News: ISRAELVALLEY. LES FEMMES D'ISRAËL : Netiva ben Yehuda (1928-2001), commandante du Palmah, écrivain, présentatrice à la radio, lexicographe de l’argot hébraïque.
Par Eliane Ketterer (1)
Rubrique: Femmes
Publié le 4 juin 2011
Netiva ben Yehuda (1928-2001), commandante du Palmah, écrivain, présentatrice à la radio, lexicographe de l’argot hébraïque. Elle a consacré une grande partie de son action à conserver l’héritage de la chanson hébraïque, en particulier de celle qui a précédé la création de l’Etat d’Israël.
Netiva ben Yehuda est née à Tel-Aviv, troisième fille de Barukh ben Yehuda, directeur du lycée Herzliya, et qui fut réputé pour sa sévérité. Elle fit son cursus secondaire au lycée Herzliya, puis étudia la langue hébraïque et la philosophie à l’Université Hébraïque de Jérusalem en même temps que l’art à Bezalel. Avant la guerre d’Indépendance, elle s’était entraînée au lancement du poids et du javelot afin de prendre part aux Jeux olympiques de 1948, mais la guerre changea ses projets : elle se porta volontaire dans l’unité ‘Yiftah’ du Palmah, fut officier de sabotage et combattante régulière, et utilisa le canon Davidka, l’unique pièce d’artillerie de Safed. Elle fut dès cette époque une personnalité hors du commun. Avec la création de l’Etat, elle travailla dans le département des porte-parole du ministère du Travail.

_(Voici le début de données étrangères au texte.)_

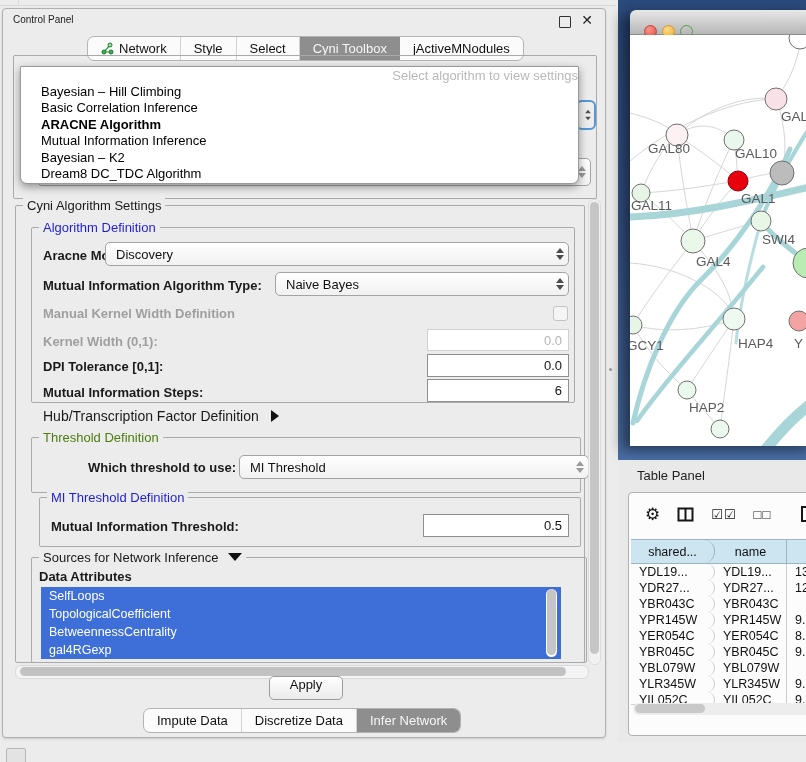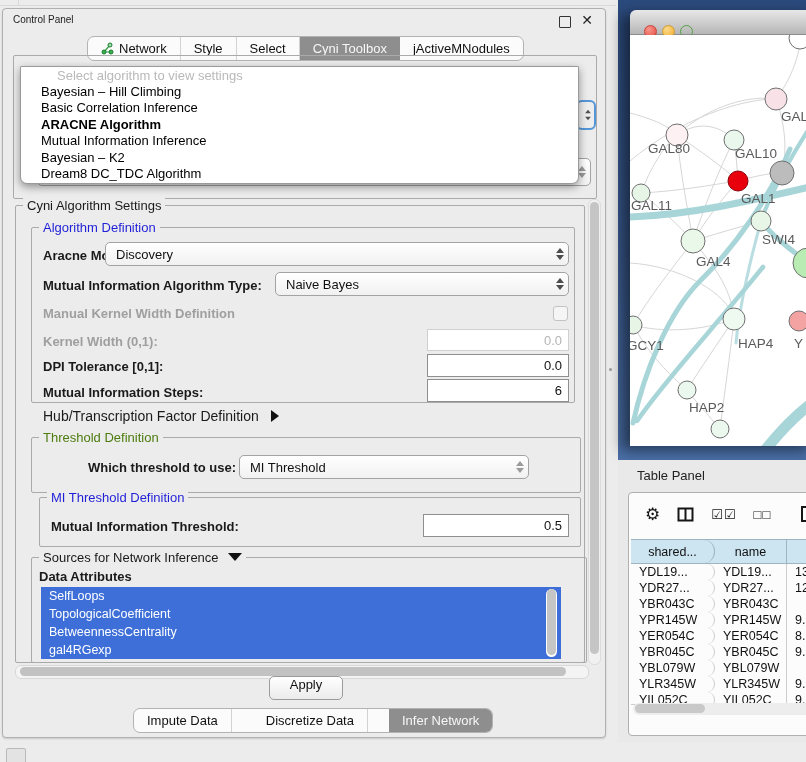"Select algorithm to view settings" .pop-prompt { text-align: left -> right }
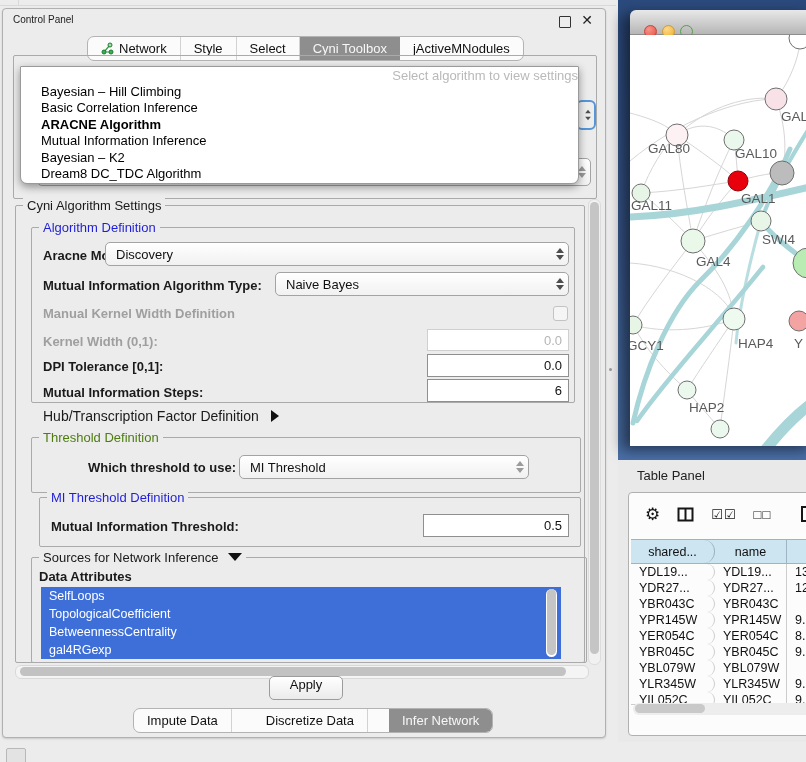"MI Threshold" div.combo { width: 290px -> 350px }
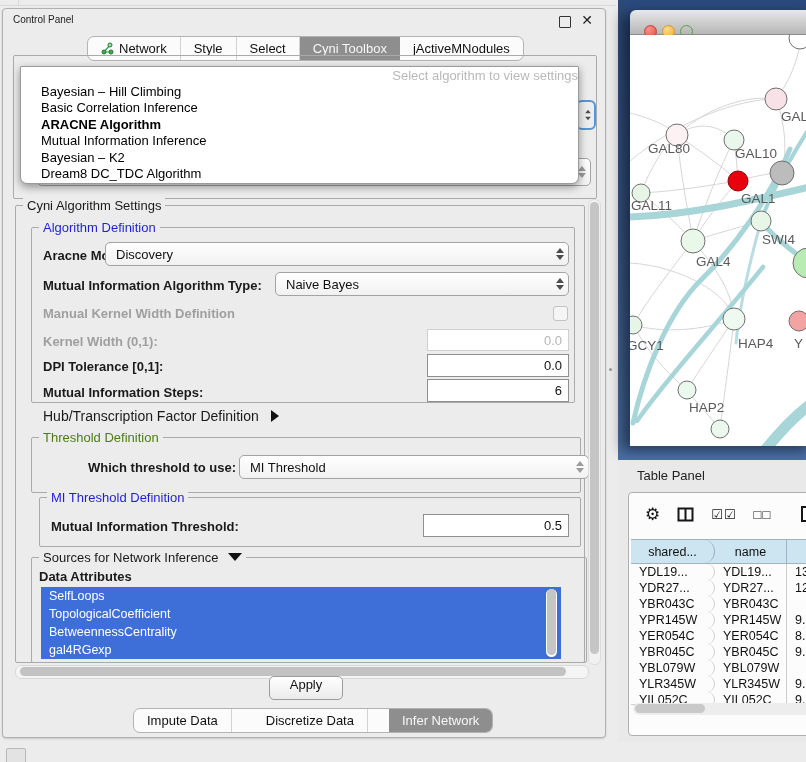"Impute Data" div.tabstrip { gap: 21px -> none; left: 130px -> 140px }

Netiva ben Yehuda a écrit plus de vingt livres traitant de la langue hébraïque, de l’histoire de Jérusalem et de la terre d’Israël, et de l’histoire de la chanson hébraïque. Elle a écrit avec Dan ben Amotz l’ouvrage, ‘Dictionnaire mondial de l’hébreu parlé’ qui est un dictionnaire de l’argot hébreu, qui fut publié en 1972. Son combat en faveur de l’argot peut s’expliquer par son opposition à l’influence de son père qui était tellement strict qu’il s’obstinait à ce que le parler hébreu soit impeccable.

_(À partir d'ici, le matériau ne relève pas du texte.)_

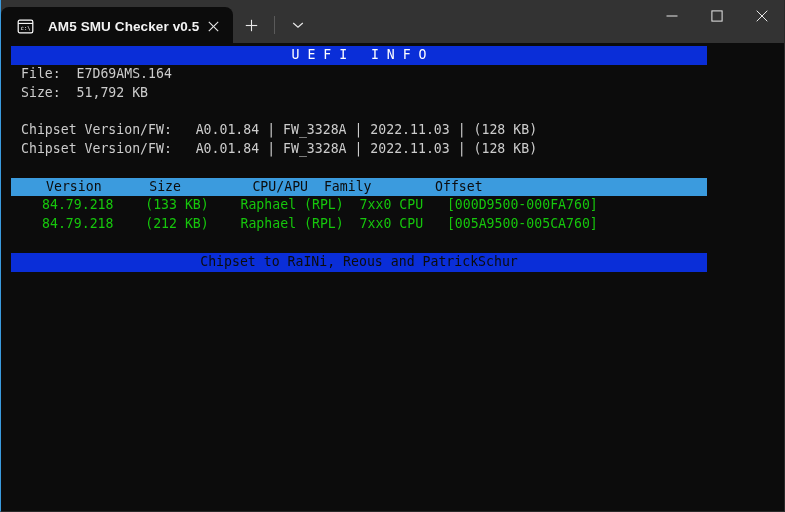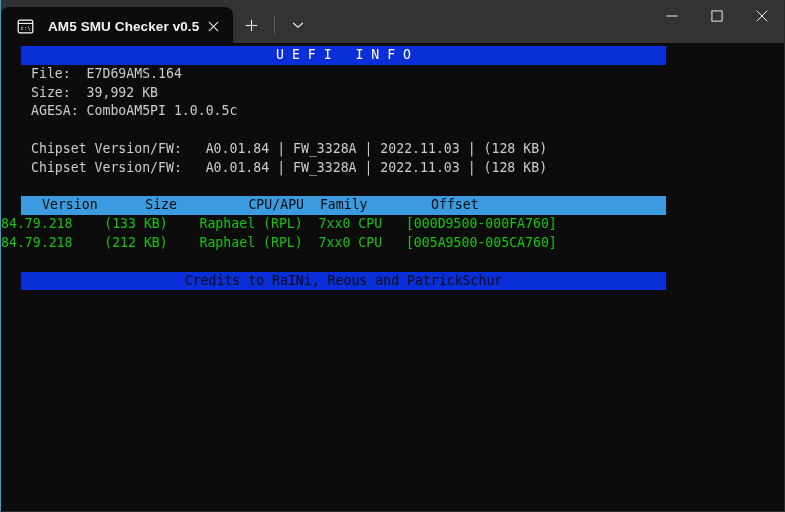"U E F I I" .bar { margin-left: 20px -> 10px; width: 645px -> 696px }
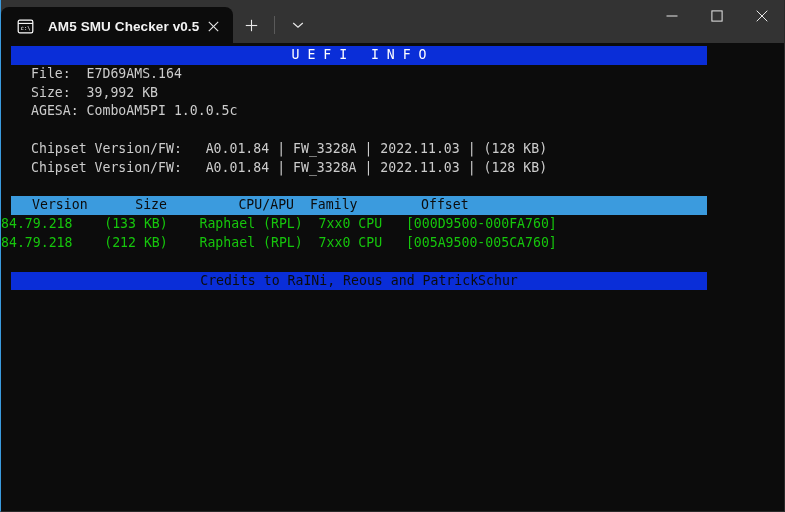"File: E7D69AMS.164" .ind { padding-left: 30px -> 20px }
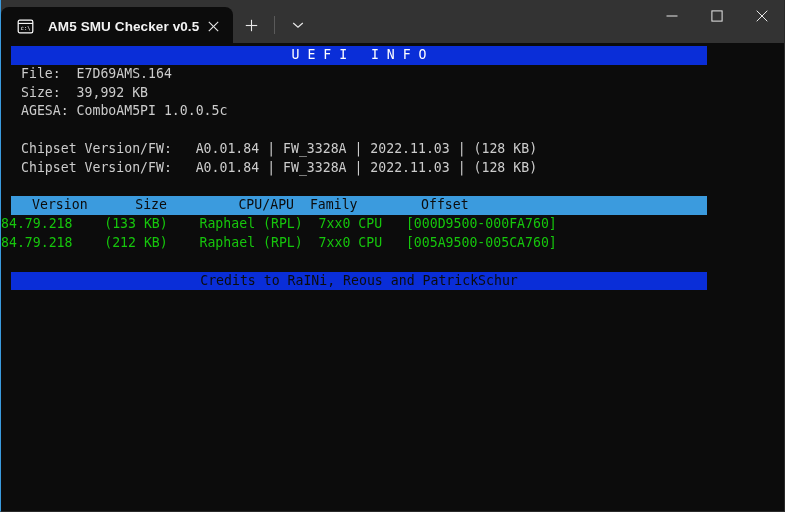"Size: 39,992 KB" div.row { text: 39,992 -> 51,792 }
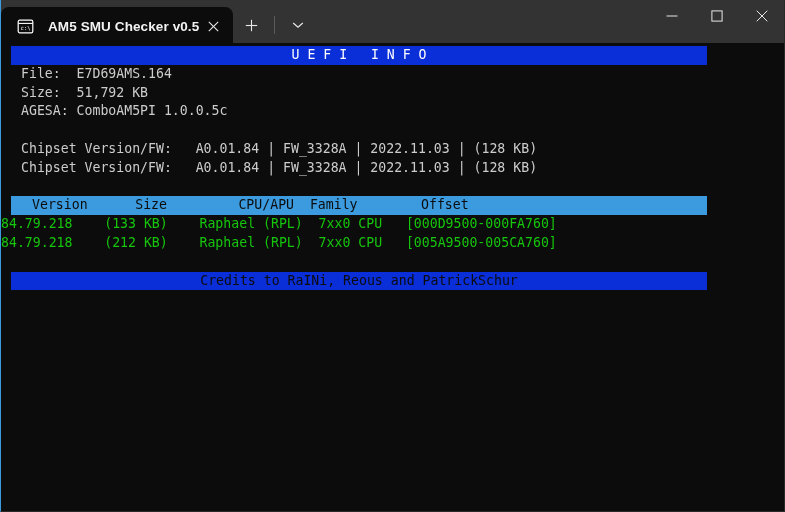"AGESA: ComboAM5PI 1.0.0.5c" div.row { html: <div>AGESA: ComboAM5PI 1.0.0.5c</div> -> none }
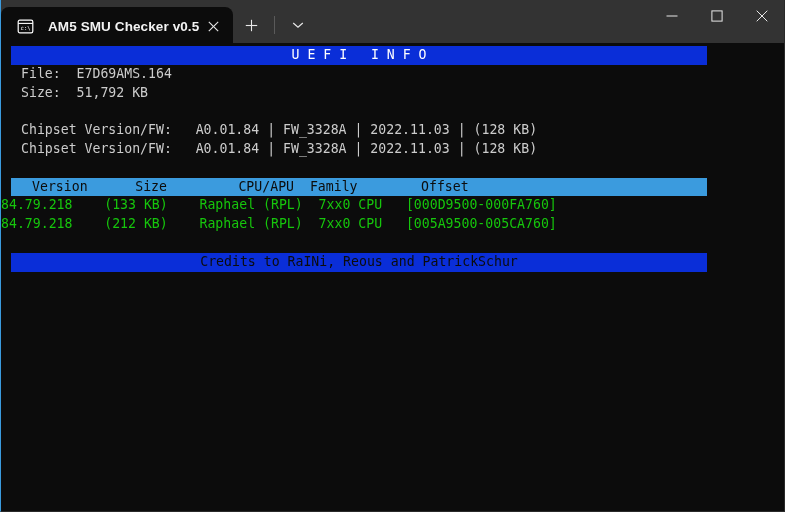"Version Size CPU/APU Family Offset" .bar-cols { padding-left: 21px -> 35px }
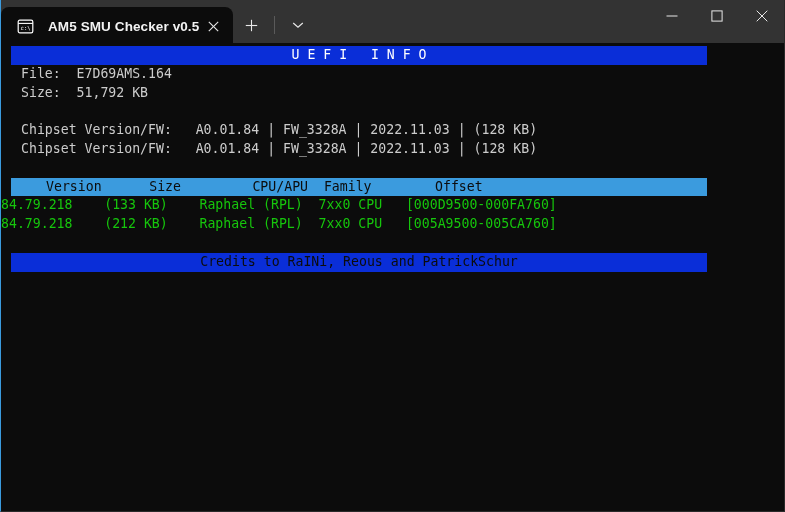"84.79.218 (133 KB) Raphael (RPL)" .green { padding-left: none -> 41px }
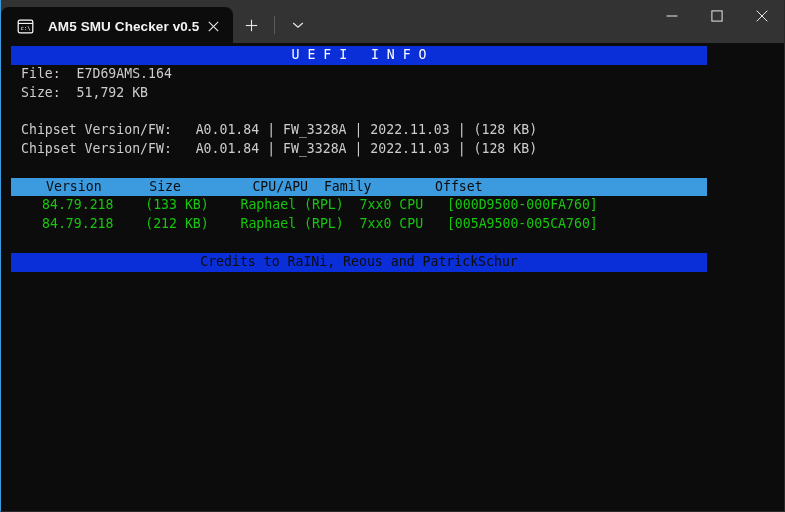"Credits to RaINi, Reous and" div.row { text: Credits -> Chipset }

En 1980, à l’âge de 52 ans, on lui découvrit une tumeur au cerveau, et on ne lui donna qu’une année à vivre. A la suite de cela, Netiva ben Yehuda démissionna de son travail afin de consacrer tout son temps à écrire ses mémoires de la guerre d’Indépendance. A la fin de cette même année, elle publia son autobiographie ‘1948-1980’. En fait, les prévisions pessimistes des médecins se révélèrent fausses ; cependant, elle décida de rester chez elle pour continuer à écrire et rédigea deux nouveaux livres qui faisaient suite au premier. Elle publia dans les années suivantes la deuxième partie du ‘Dictionnaire mondial de l’hébreu parlé’ et de nombreux autres ouvrages. A la suite de son livre ‘Autobiographie en chant et chanteur’ qui fut publié en 1990, fut créée une émission de radio sur ‘Qol Israël’ (‘La voix d’Israël’) où furent interprétés des chants des débuts du sionisme.

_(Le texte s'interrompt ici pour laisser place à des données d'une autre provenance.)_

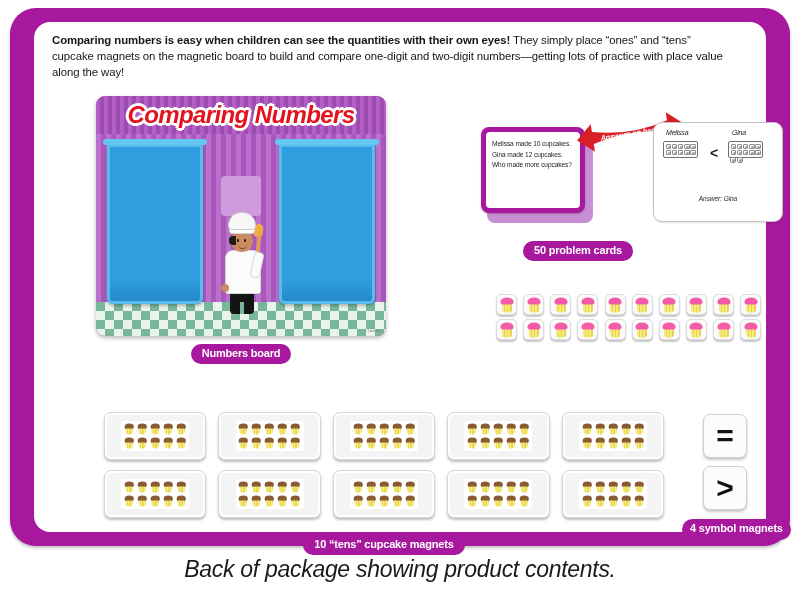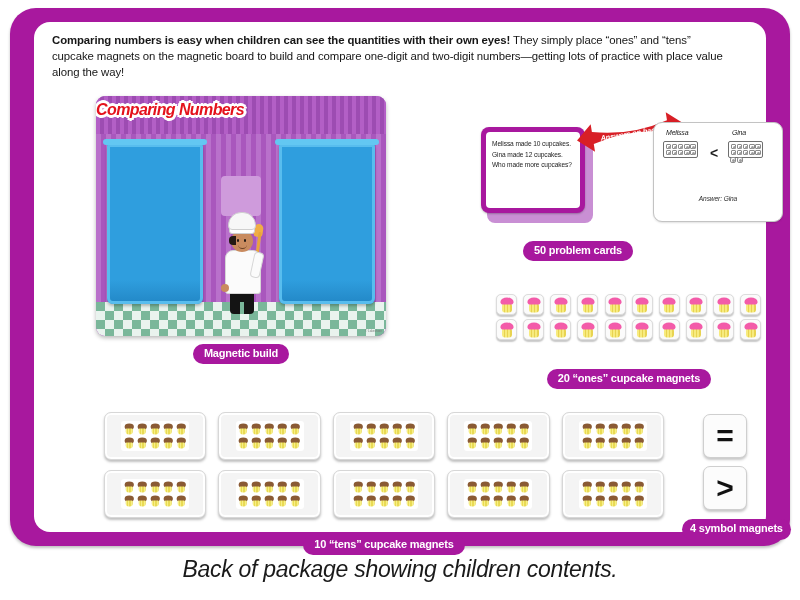"Comparing Numbers" .board-title { font-size: 16px -> 24px; text-align: none -> center }
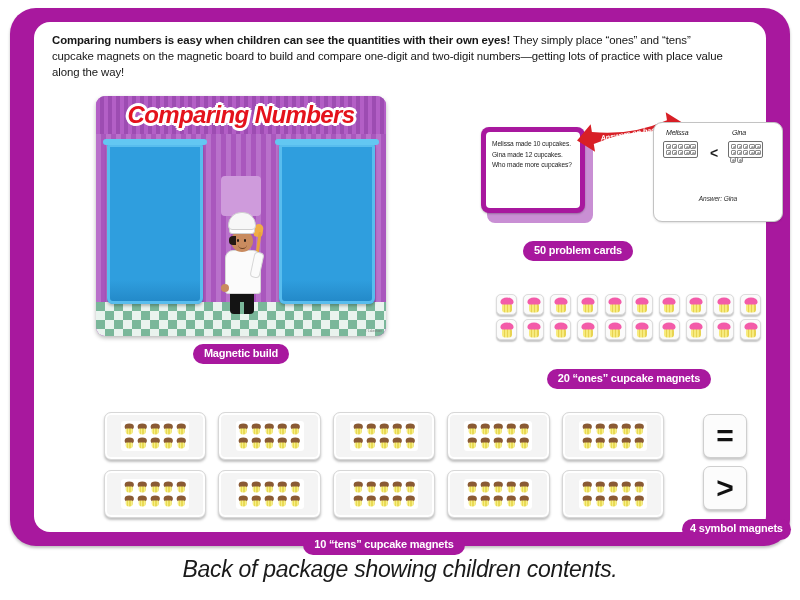"Magnetic build" span.pill { text: Magnetic build -> Numbers board }
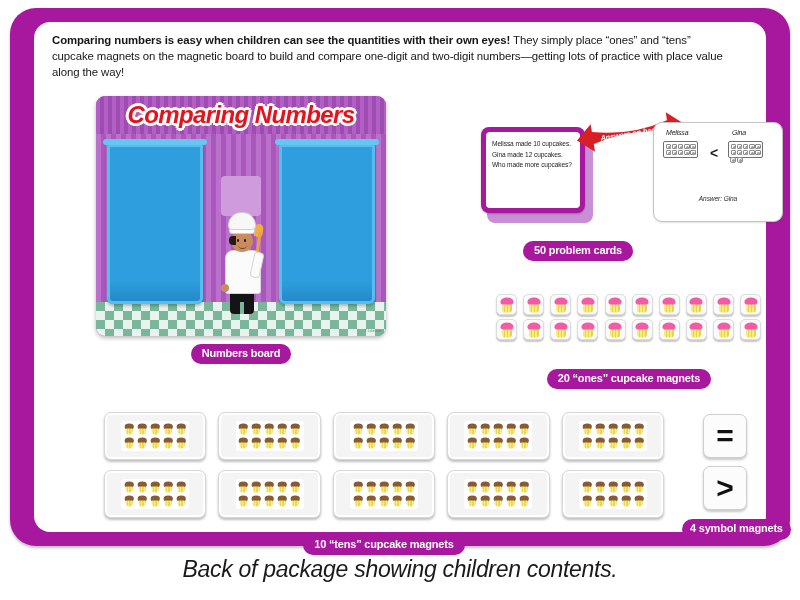"20 “ones” cupcake magnets" div.ones-label { html: <div> <span>20 “ones” cupcake magnets</span> </div> -> none }
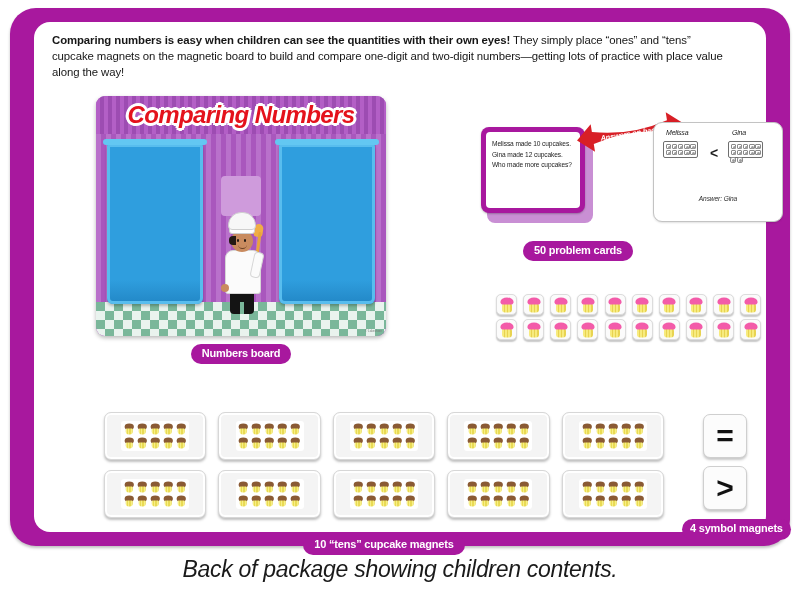"Back of package showing children" div.caption { text: children -> product }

De 1995 à 2009, Netiva ben Yehuda créa et anima son propre programme de radio ; il était diffusé la nuit et portait le titre de ‘Netiva parle et écoute’. Le programme était un mélange de dialogues avec les auditeurs et de diffusion de chants du début du sionisme jusqu’à la création de l’Etat. Le programme qui était diffusé chaque mercredi dans la nuit eut un franc succès.
Netiva ben Yehuda fut connue pour être une présentatrice alliant des connaissances étendues à un franc-parler et un grand sens de l’humour. En 1993, Netiva ben Yehuda reçut le prix du Premier ministre pour les créateurs. En 1998, elle fut l’une des trois lauréats du prix Itzhak Sadé pour la littérature militaire. En 2004, on lui accorda le titre de citoyenne d’honneur de la ville de Jérusalem. Le chansonnier Dudu Barak composa en son honneur une chanson intitulée ‘Netiva’.
Netiva ben Yehuda mourut à l’âge de 82 ans au kibboutz ‘Lohamei Ha-Geta’ot’ et est enterrée au village de Khalil.